----- Excerpted records

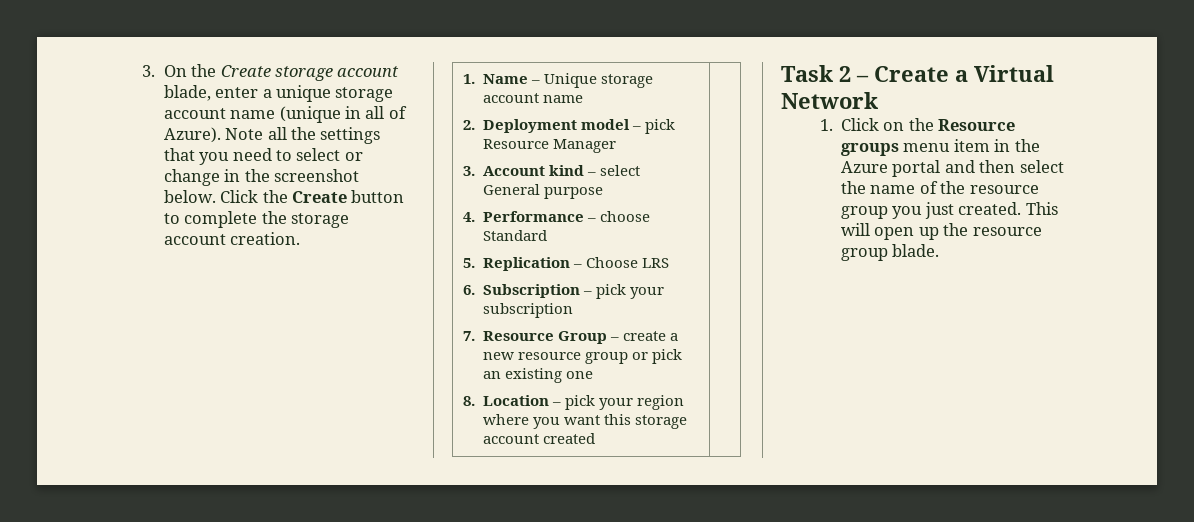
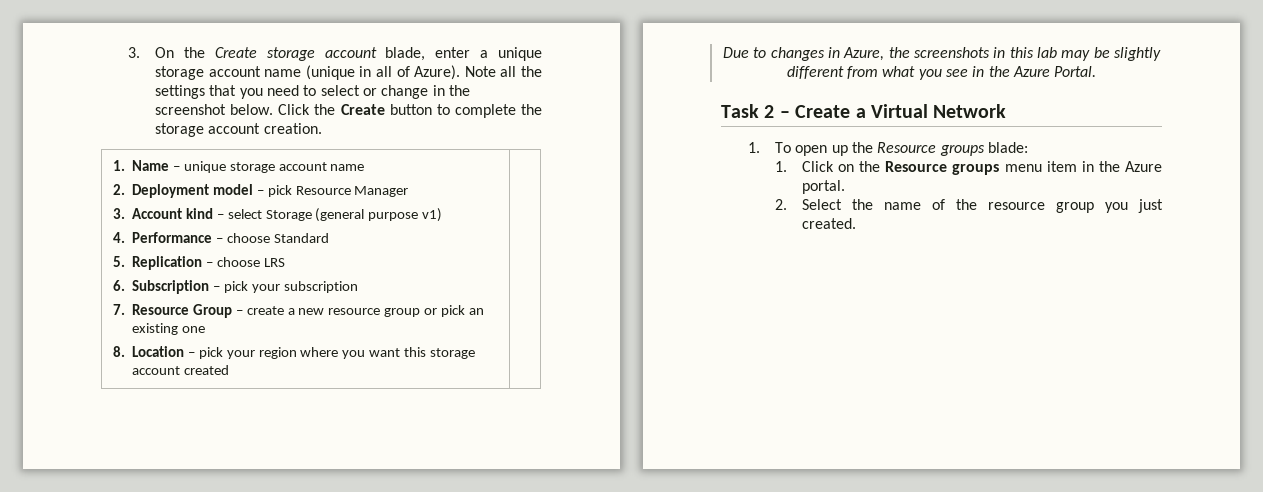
- 1. Name – Unique storage account name
+ 1. Name – unique storage account name
- 3. Account kind – select General purpose
+ 3. Account kind – select Storage (general purpose v1)
- 5. Replication – Choose LRS
+ 5. Replication – choose LRS
+ Due to changes in Azure, the screenshots in this lab may be slightly different from what you see in the Azure Portal.
+ 1. To open up the Resource groups blade:
- 1. Click on the Resource groups menu item in the Azure portal and then select the name of the resource group you just created. This will open up the resource group blade.
+ 1. Click on the Resource groups menu item in the Azure portal.
+ 2. Select the name of the resource group you just created.

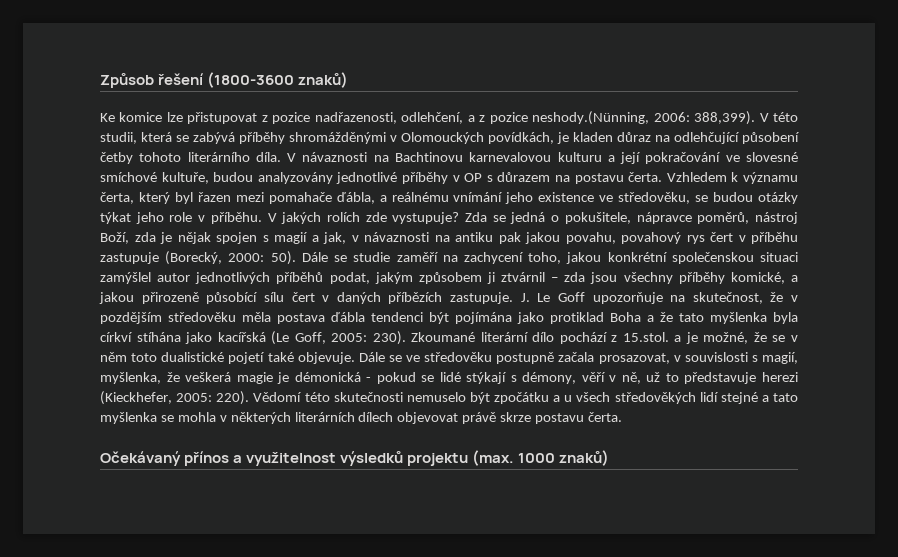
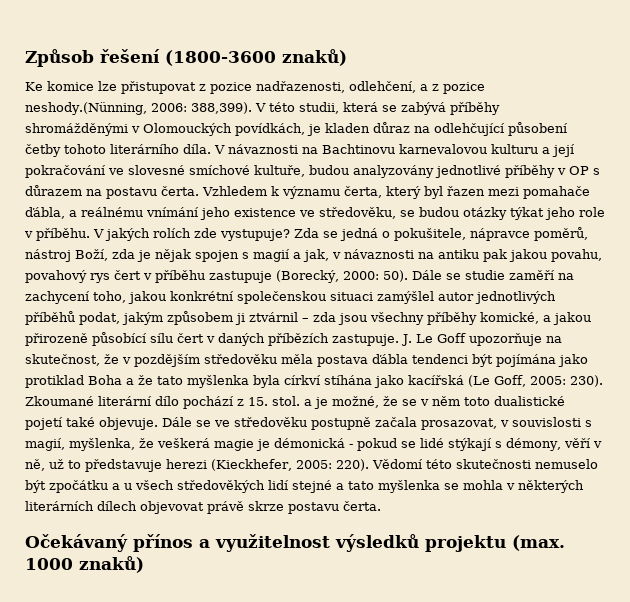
- Zkoumané literární dílo pochází z 15.stol. a je možné, že se v něm toto dualistické pojetí také objevuje.
+ Zkoumané literární dílo pochází z 15. stol. a je možné, že se v něm toto dualistické pojetí také objevuje.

----------

◆ Work to complete ◆
Return each record above as it stands. Pictures stay out.

◆ Your solution ◆
- 1. Name – Unique storage account name
+ 1. Name – unique storage account name
- 3. Account kind – select General purpose
+ 3. Account kind – select Storage (general purpose v1)
- 5. Replication – Choose LRS
+ 5. Replication – choose LRS
+ Due to changes in Azure, the screenshots in this lab may be slightly different from what you see in the Azure Portal.
+ 1. To open up the Resource groups blade:
- 1. Click on the Resource groups menu item in the Azure portal and then select the name of the resource group you just created. This will open up the resource group blade.
+ 1. Click on the Resource groups menu item in the Azure portal.
+ 2. Select the name of the resource group you just created.

- Zkoumané literární dílo pochází z 15.stol. a je možné, že se v něm toto dualistické pojetí také objevuje.
+ Zkoumané literární dílo pochází z 15. stol. a je možné, že se v něm toto dualistické pojetí také objevuje.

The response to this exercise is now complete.